PROVIDED ENTRIES:
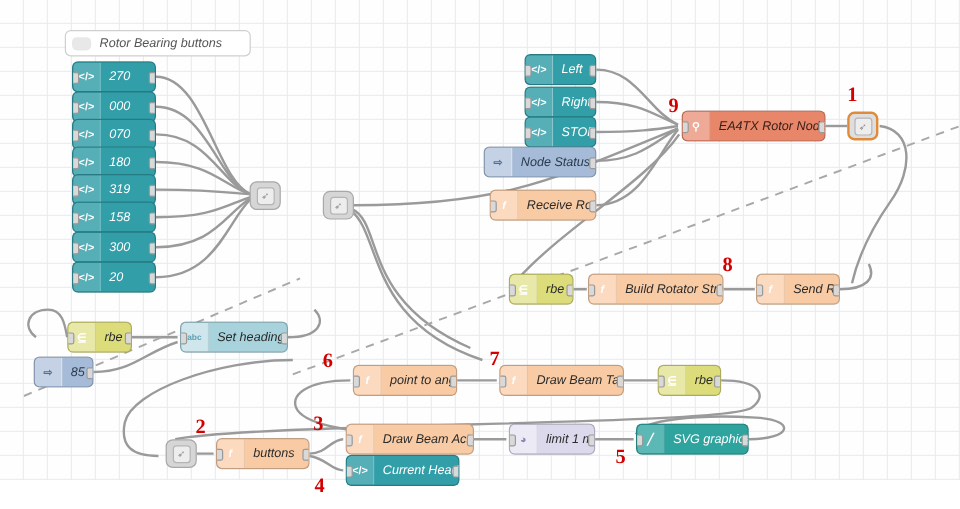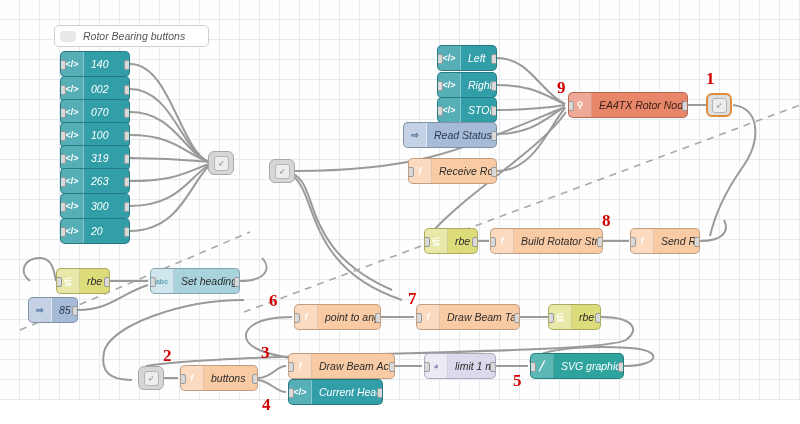--- a/index.html
+++ b/index.html
@@ -185,7 +185,7 @@
 
   <div class="node n-inject-teal" style="left:60px;top:51px;width:70px;">
     <span class="ico">&lt;/&gt;</span>
-    <span class="lbl">140</span>
+    <span class="lbl">270</span>
     <span class="port in"></span>
     <span class="port out"></span>
   </div>

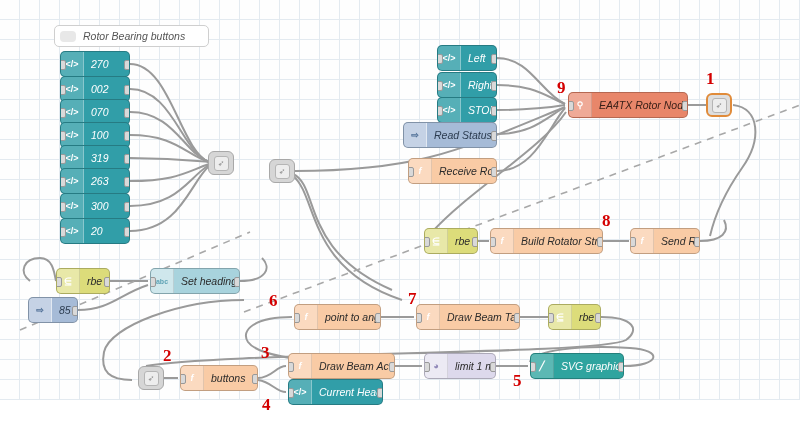--- a/index.html
+++ b/index.html
@@ -191,7 +191,7 @@
   </div>
   <div class="node n-inject-teal" style="left:60px;top:76px;width:70px;">
     <span class="ico">&lt;/&gt;</span>
-    <span class="lbl">002</span>
+    <span class="lbl">000</span>
     <span class="port in"></span>
     <span class="port out"></span>
   </div>

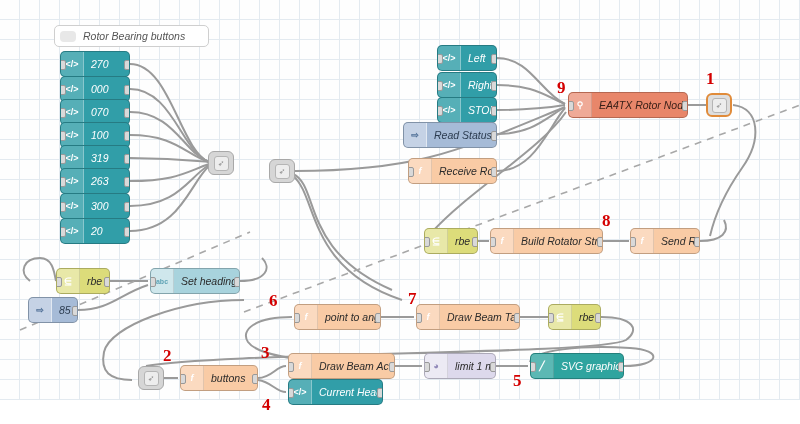--- a/index.html
+++ b/index.html
@@ -203,7 +203,7 @@
   </div>
   <div class="node n-inject-teal" style="left:60px;top:122px;width:70px;">
     <span class="ico">&lt;/&gt;</span>
-    <span class="lbl">100</span>
+    <span class="lbl">180</span>
     <span class="port in"></span>
     <span class="port out"></span>
   </div>

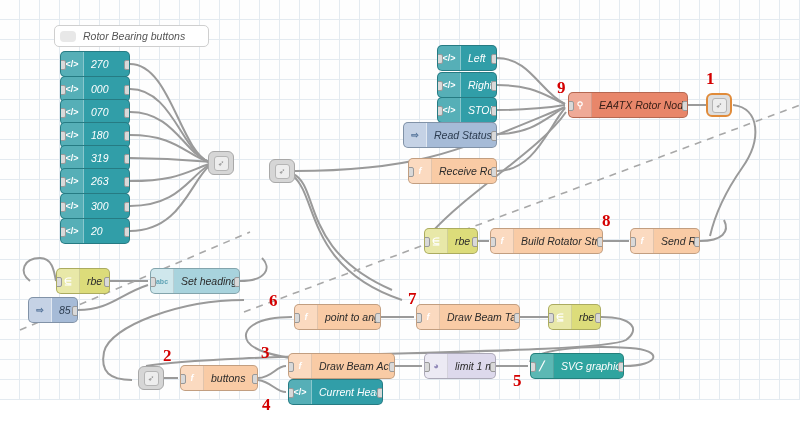--- a/index.html
+++ b/index.html
@@ -266,7 +266,7 @@
 
   <div class="node n-inject-blue" style="left:403px;top:122px;width:94px;">
     <span class="ico">⇨</span>
-    <span class="lbl">Read Status</span>
+    <span class="lbl">Node Status</span>
     <span class="port out"></span>
   </div>
 

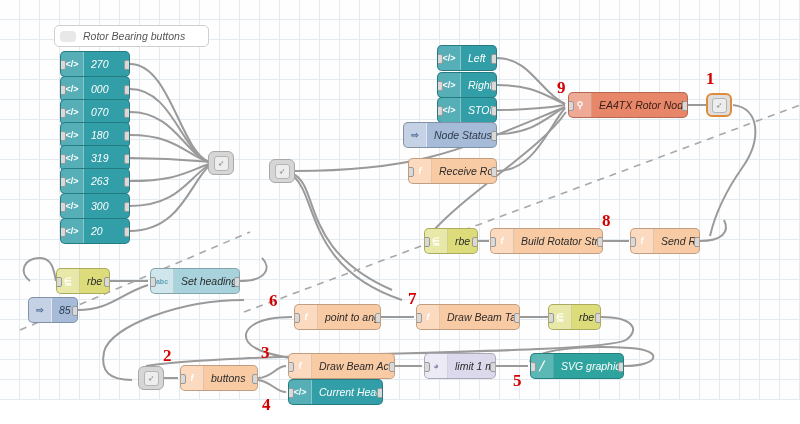--- a/index.html
+++ b/index.html
@@ -215,7 +215,7 @@
   </div>
   <div class="node n-inject-teal" style="left:60px;top:168px;width:70px;">
     <span class="ico">&lt;/&gt;</span>
-    <span class="lbl">263</span>
+    <span class="lbl">158</span>
     <span class="port in"></span>
     <span class="port out"></span>
   </div>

TASK ITEM: Your copy of the records must be exact and must contain no pictures.

ANSWER BOX:
--- a/index.html
+++ b/index.html
@@ -185,7 +185,7 @@
 
   <div class="node n-inject-teal" style="left:60px;top:51px;width:70px;">
     <span class="ico">&lt;/&gt;</span>
-    <span class="lbl">140</span>
+    <span class="lbl">270</span>
     <span class="port in"></span>
     <span class="port out"></span>
   </div>

--- a/index.html
+++ b/index.html
@@ -191,7 +191,7 @@
   </div>
   <div class="node n-inject-teal" style="left:60px;top:76px;width:70px;">
     <span class="ico">&lt;/&gt;</span>
-    <span class="lbl">002</span>
+    <span class="lbl">000</span>
     <span class="port in"></span>
     <span class="port out"></span>
   </div>

--- a/index.html
+++ b/index.html
@@ -203,7 +203,7 @@
   </div>
   <div class="node n-inject-teal" style="left:60px;top:122px;width:70px;">
     <span class="ico">&lt;/&gt;</span>
-    <span class="lbl">100</span>
+    <span class="lbl">180</span>
     <span class="port in"></span>
     <span class="port out"></span>
   </div>

--- a/index.html
+++ b/index.html
@@ -266,7 +266,7 @@
 
   <div class="node n-inject-blue" style="left:403px;top:122px;width:94px;">
     <span class="ico">⇨</span>
-    <span class="lbl">Read Status</span>
+    <span class="lbl">Node Status</span>
     <span class="port out"></span>
   </div>
 

--- a/index.html
+++ b/index.html
@@ -215,7 +215,7 @@
   </div>
   <div class="node n-inject-teal" style="left:60px;top:168px;width:70px;">
     <span class="ico">&lt;/&gt;</span>
-    <span class="lbl">263</span>
+    <span class="lbl">158</span>
     <span class="port in"></span>
     <span class="port out"></span>
   </div>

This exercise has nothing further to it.